Esta semana, levámos de frente com uma gravação telefónica que encosta a um canto qualquer escuta, por mais chocante ou badalhoca que seja, e que vem demonstrar que isso do fecho das urgências até é “do mal, o menos”. Trata-se de uma comunicação entre o INEM e o quartel de Bombeiros de Favaios, em Alijó. E que a SIC reproduziu nos seus noticiários.
O caso começa com um pedido de socorro para o 112. No meio de alguma confusão, alguém pede ajuda por causa de um homem que estaria... morto. Percebe-se que a história vai correr mal quando o a pessoa que pede ajuda - neste caso o irmão da vítima, aparentando uma calma de quem ligou para aquele serviço que dá para ouvir as horas e acertar o relógio - diz à operadora que, em vez da ambulância, é melhor mas é mandar a guarda...
Que este senhor confunda quedas com doenças e tenha lapsos de raciocínio, até se compreende e mais do que justifica. Afinal, está a comunicar a morte do irmão. O que já não se compreende é que, quando se tinha de passar à acção, a pessoa responsável por sair em socorro, tenha confundido “urgência” com “dormir a sesta”. Depois, da operadora do INEM ter explicado durante um bom bocado tempo a ocorrência, o pobre do bombeiro responde desta forma pronta e expedita: Bastante lixada, minha senhora! E a sorte do outro senhor foi já estar morto, pois, com tamanha prontidão e destreza de acção, se ele não estivesse já a conversar com os anjinhos, depressa lá chegaria. E então, lixado estaria ele. O pior é que a história não se fica por aqui. Depois de mais umas chamadas, a operadora do INEM põem o quartel de Favaios em contacto com Vila Real, para que se possam dar indicações de caminho a uma viatura médica que deveria ir, também, ao local do acidente. E nesta altura, o ponto da situação é o seguinte: ambulância parada, carro médico parado, muita conversa em ritmo lento... homem morto nas escadas. Há uma data de tempo. E quando parece que está tudo pronto, finalmente, para seguir em auxílio da vítima, Favaios volta a surpreender com esta tirada: “Estou sozinho”.

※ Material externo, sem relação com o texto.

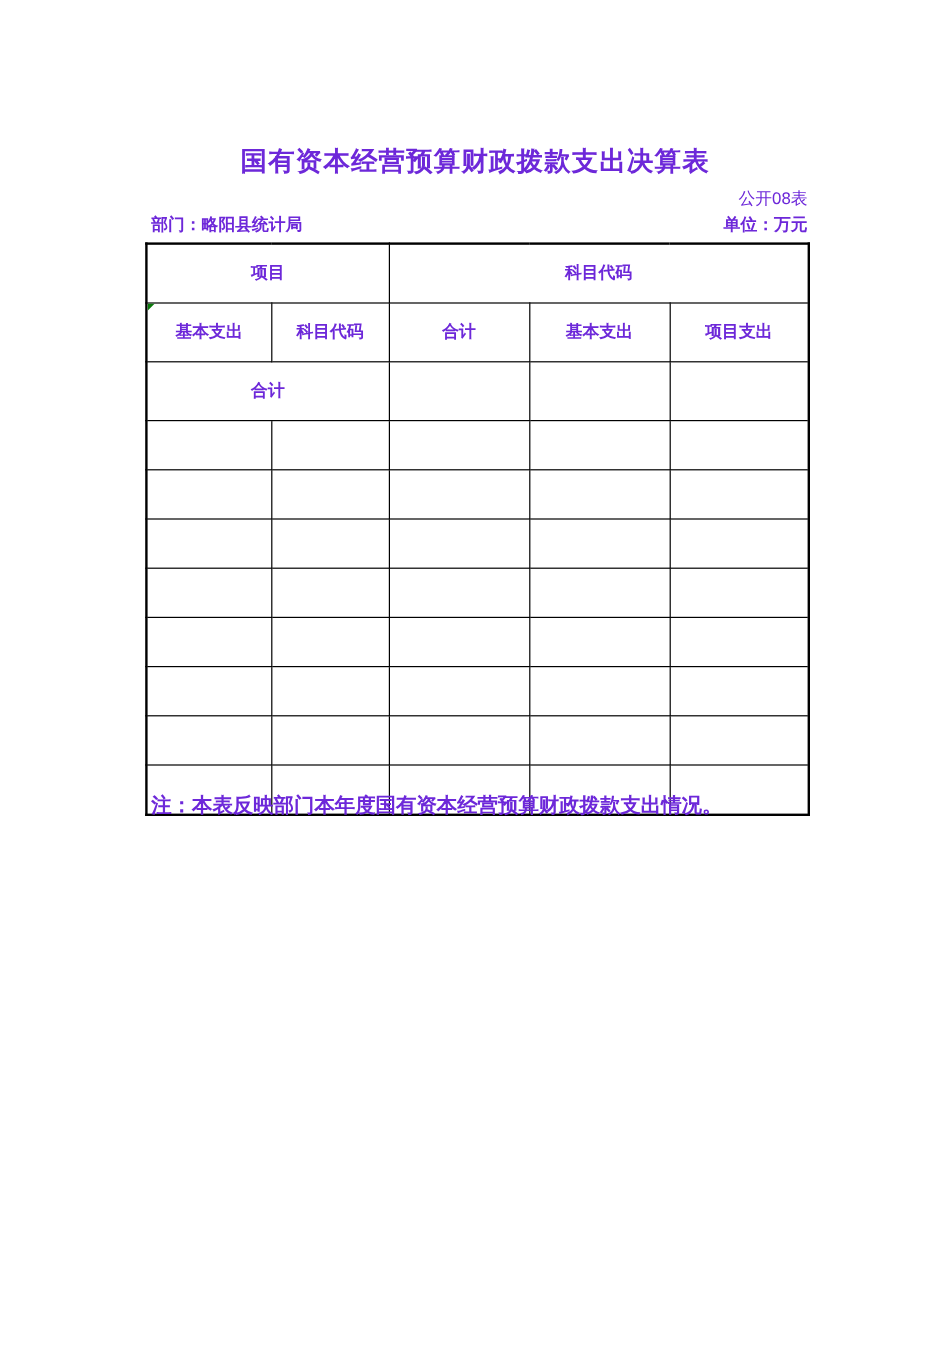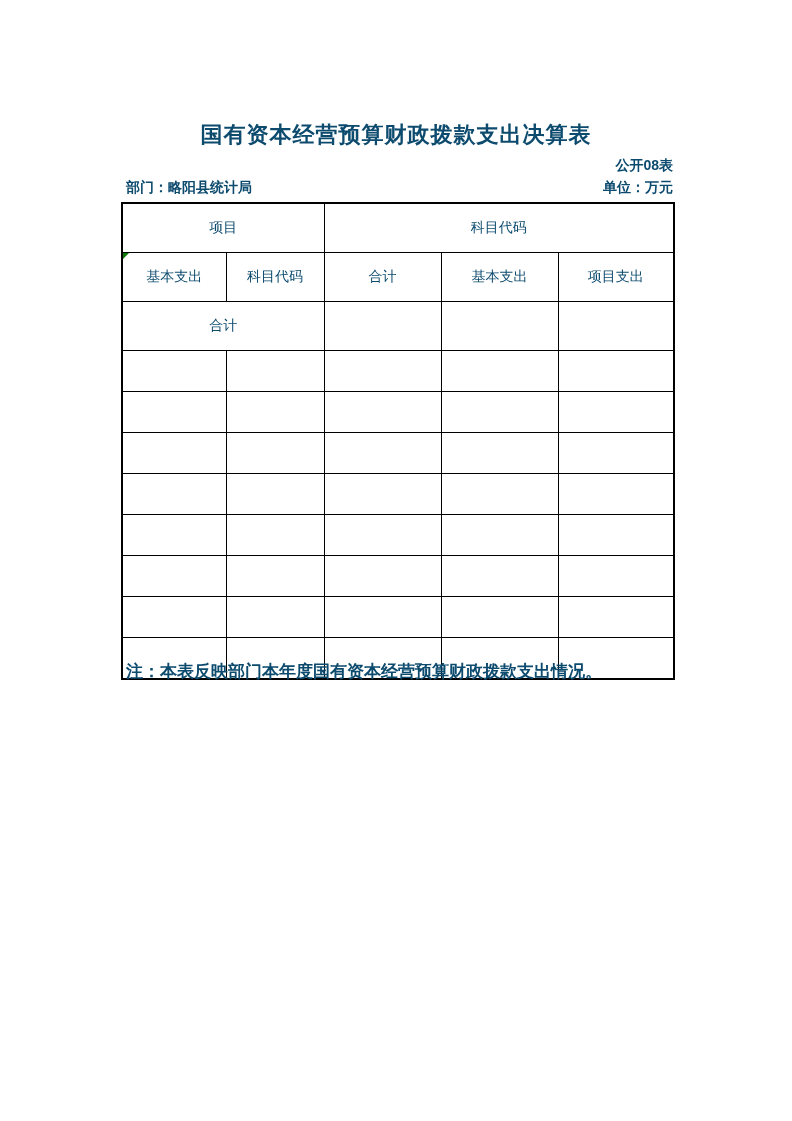--- a/index.html
+++ b/index.html
@@ -9,7 +9,7 @@
     height: 1121px;
     background: #ffffff;
     font-family: "Liberation Sans", sans-serif;
-    color: #0c4a6e;
+    color: #6d28d9;
     overflow: hidden;
   }
   .title {

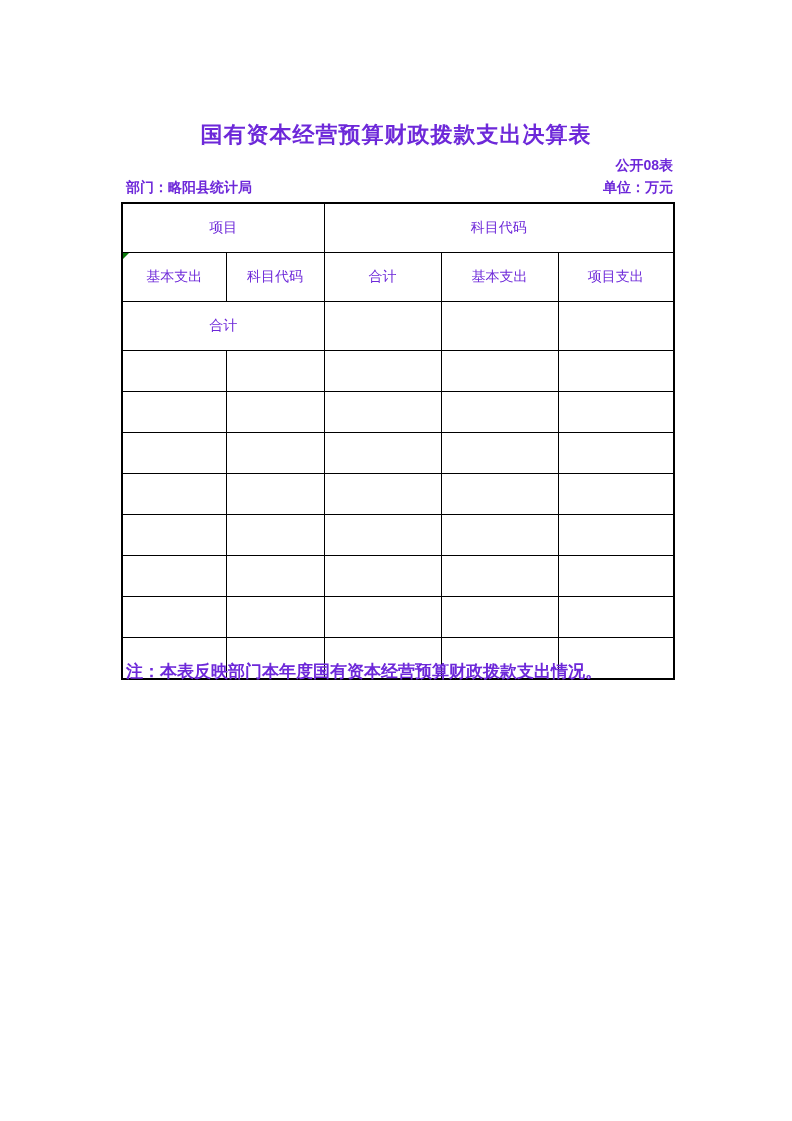--- a/index.html
+++ b/index.html
@@ -27,7 +27,7 @@
     top: 157px;
     right: 119px;
     font-size: 14px;
-    font-weight: bold;
+    font-weight: normal;
   }
   .meta-row {
     position: absolute;

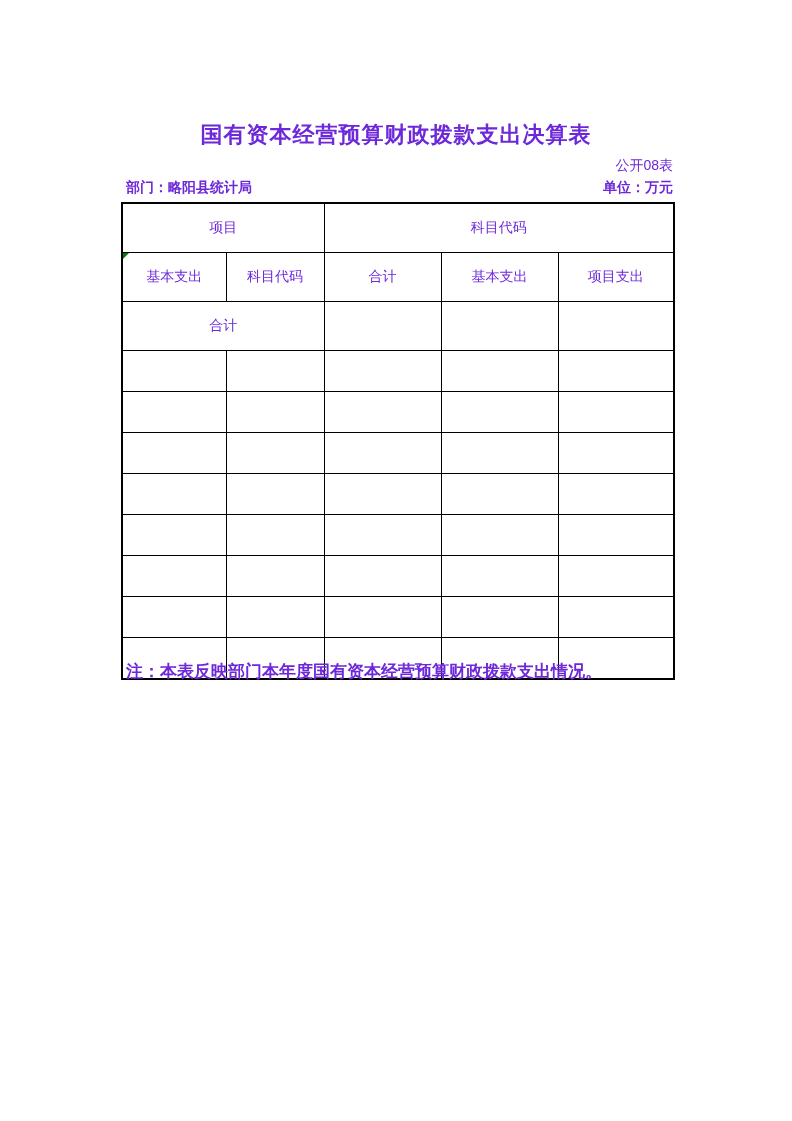--- a/index.html
+++ b/index.html
@@ -54,7 +54,7 @@
     text-align: center;
     vertical-align: middle;
     font-size: 14px;
-    font-weight: normal;
+    font-weight: bold;
     padding: 15px;
     overflow: hidden;
   }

Uma simples desabado e nunca a solidão teve uma expressão tão trágica. Está sozinho o bombeiro, e estamos todos nós, que se cairmos de uma escada, não temos melhor para nos ajudar do que um homezinho, mais aflito ainda que nós, que mal sabe como se atende um telefone, quanto mais conduzir uma ambulância. Soubesse ele o que sabe hoje, nunca tinha este pobre bombeiro atendido o raio do telefone. Tinha ficado a dormir mais uma soneca e a sonhar com os gatinhos que iria salvar de cima da árvore, pois, foi para isso que ele ali foi posto de certeza. Está o pais inteiro de pantanas por causa das urgências encerradas. Ora, quer-nos a nós parecer que bem pior são estes quartéis de bombeiros, que estão abertos, mas só por fora. Por dentro estão fechados e bem fechados. De qualquer maneira, aqui fica o nosso conselho: se o estimado ouvinte se encontrar em apuros, em vez de ligar o 112, ligue para os táxis. Mesmo que o taxista faça o caminho mais longo e tenha de passar por Beja para ir de Coimbra A a Coimbra B, tem de certeza mais chances de chegar vivinho, ou pelo menos sem danos irreversíveis, a um hospital que esteja aberto.